Problem → Give the number of lines in these entries that contain the string "charged", with no further comment.

Stored data →
========

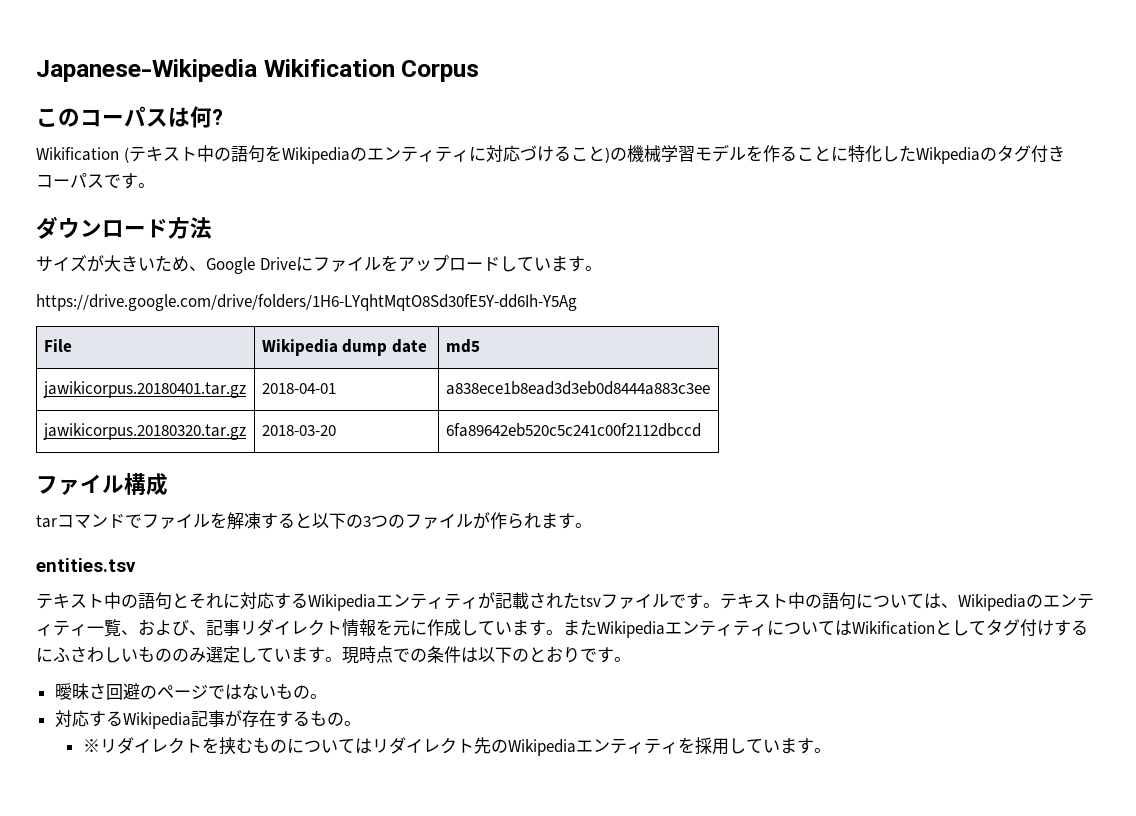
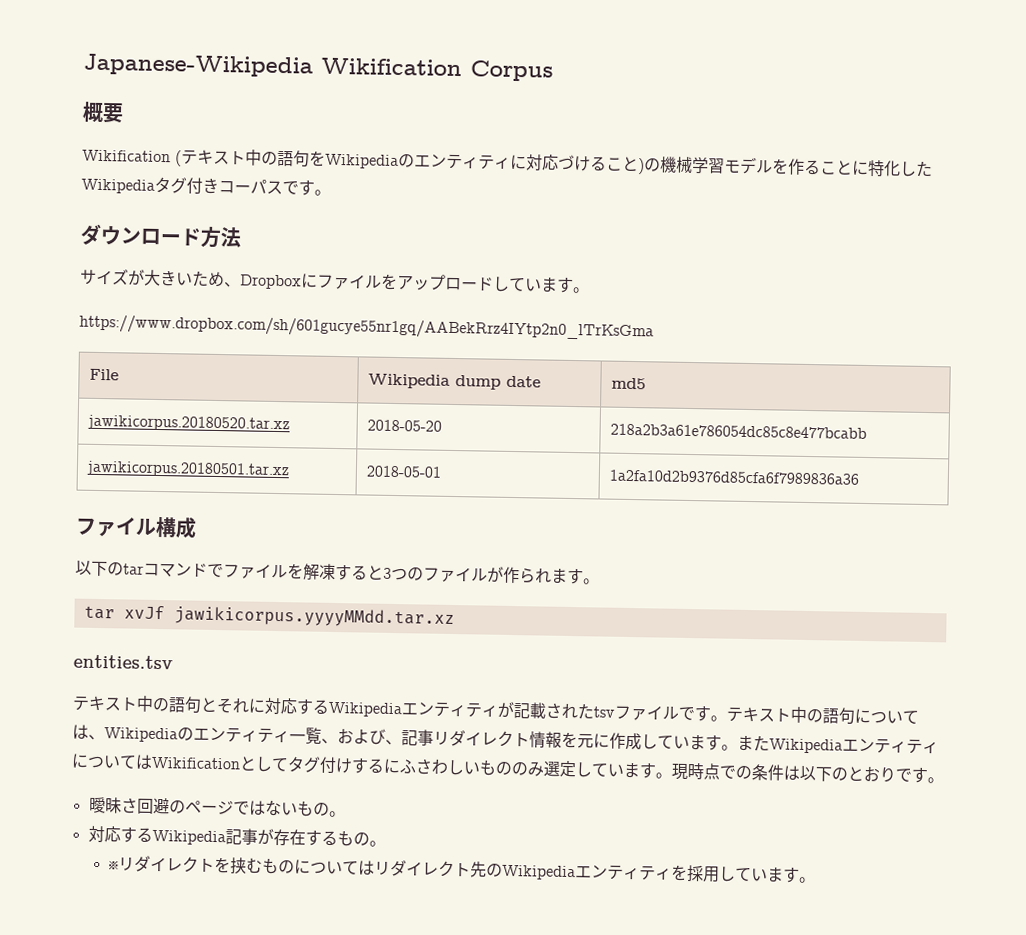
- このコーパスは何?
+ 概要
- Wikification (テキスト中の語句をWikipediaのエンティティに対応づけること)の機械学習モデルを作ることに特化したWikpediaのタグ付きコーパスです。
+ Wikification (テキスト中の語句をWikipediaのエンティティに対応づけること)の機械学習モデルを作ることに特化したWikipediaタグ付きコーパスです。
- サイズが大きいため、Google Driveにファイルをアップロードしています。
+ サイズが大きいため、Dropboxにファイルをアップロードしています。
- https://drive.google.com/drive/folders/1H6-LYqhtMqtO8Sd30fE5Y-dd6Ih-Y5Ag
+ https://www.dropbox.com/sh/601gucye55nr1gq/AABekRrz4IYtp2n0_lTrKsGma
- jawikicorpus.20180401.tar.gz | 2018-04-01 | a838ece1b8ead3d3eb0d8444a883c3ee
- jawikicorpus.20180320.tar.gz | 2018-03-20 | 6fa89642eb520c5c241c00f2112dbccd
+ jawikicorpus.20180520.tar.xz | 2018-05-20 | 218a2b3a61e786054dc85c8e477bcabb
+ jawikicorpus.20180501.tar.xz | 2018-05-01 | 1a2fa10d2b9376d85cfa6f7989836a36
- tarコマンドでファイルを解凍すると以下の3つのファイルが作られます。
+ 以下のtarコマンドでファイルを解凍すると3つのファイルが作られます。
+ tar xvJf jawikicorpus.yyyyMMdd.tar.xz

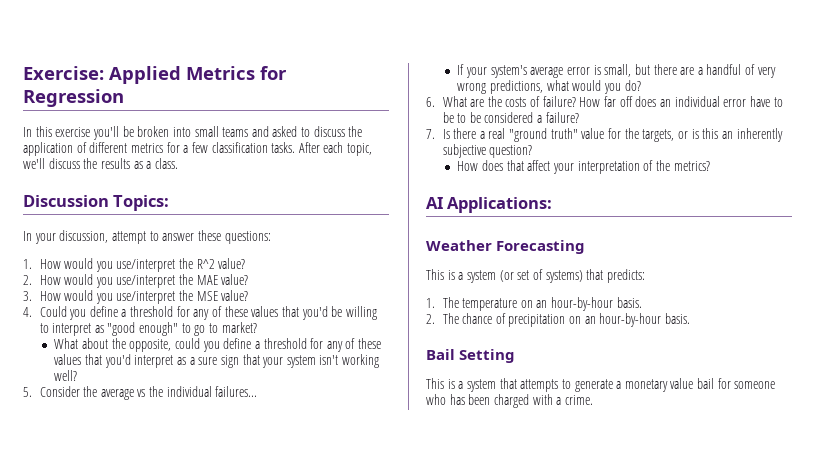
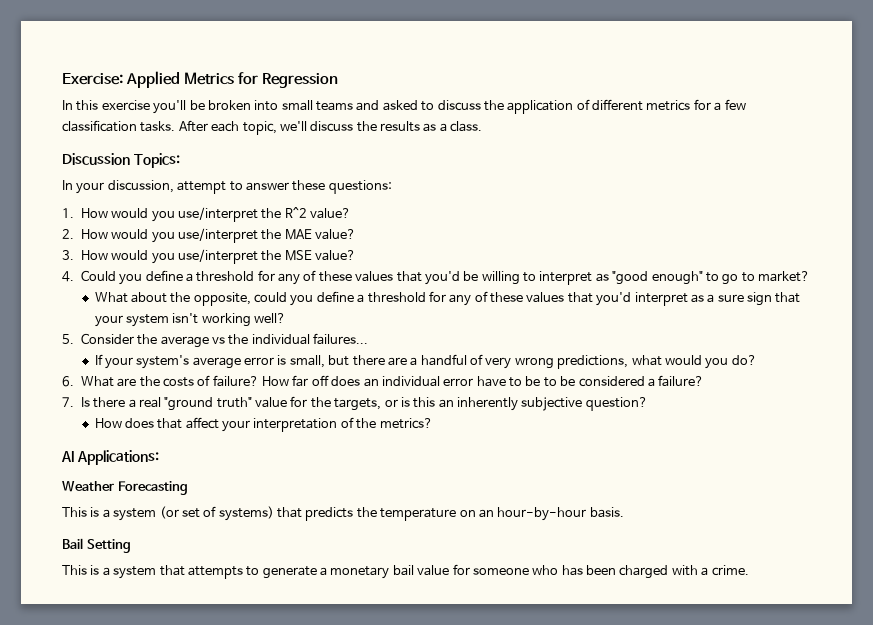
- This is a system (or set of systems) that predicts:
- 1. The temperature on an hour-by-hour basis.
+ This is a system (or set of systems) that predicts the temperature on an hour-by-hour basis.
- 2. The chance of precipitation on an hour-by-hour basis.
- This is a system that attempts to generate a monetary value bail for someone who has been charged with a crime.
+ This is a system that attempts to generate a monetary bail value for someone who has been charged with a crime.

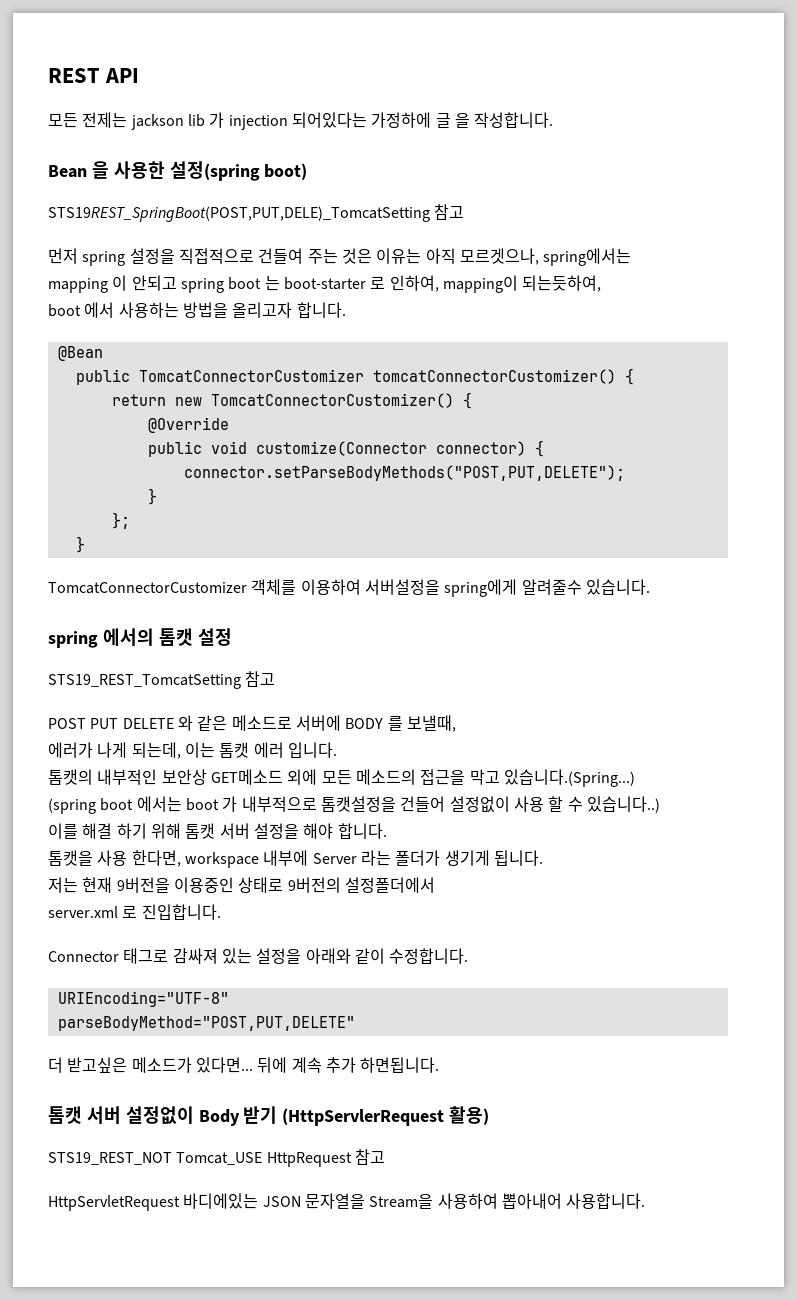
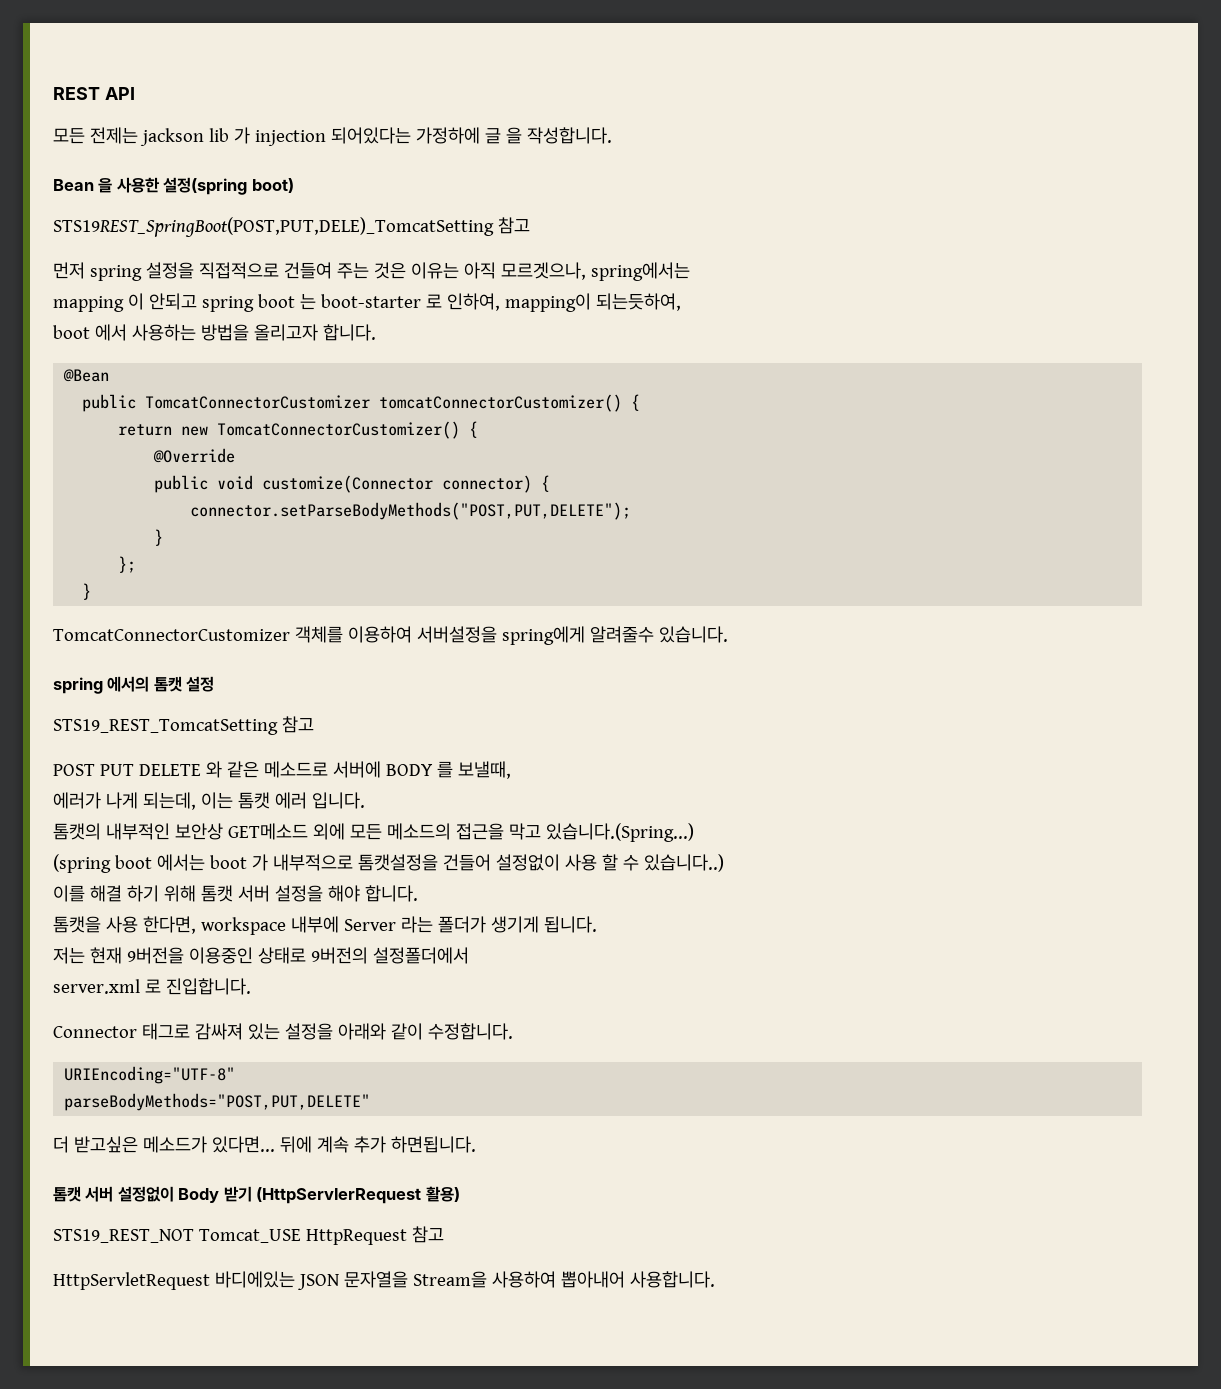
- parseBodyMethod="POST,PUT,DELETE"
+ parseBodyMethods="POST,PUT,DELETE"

========

Response to this exercise → 2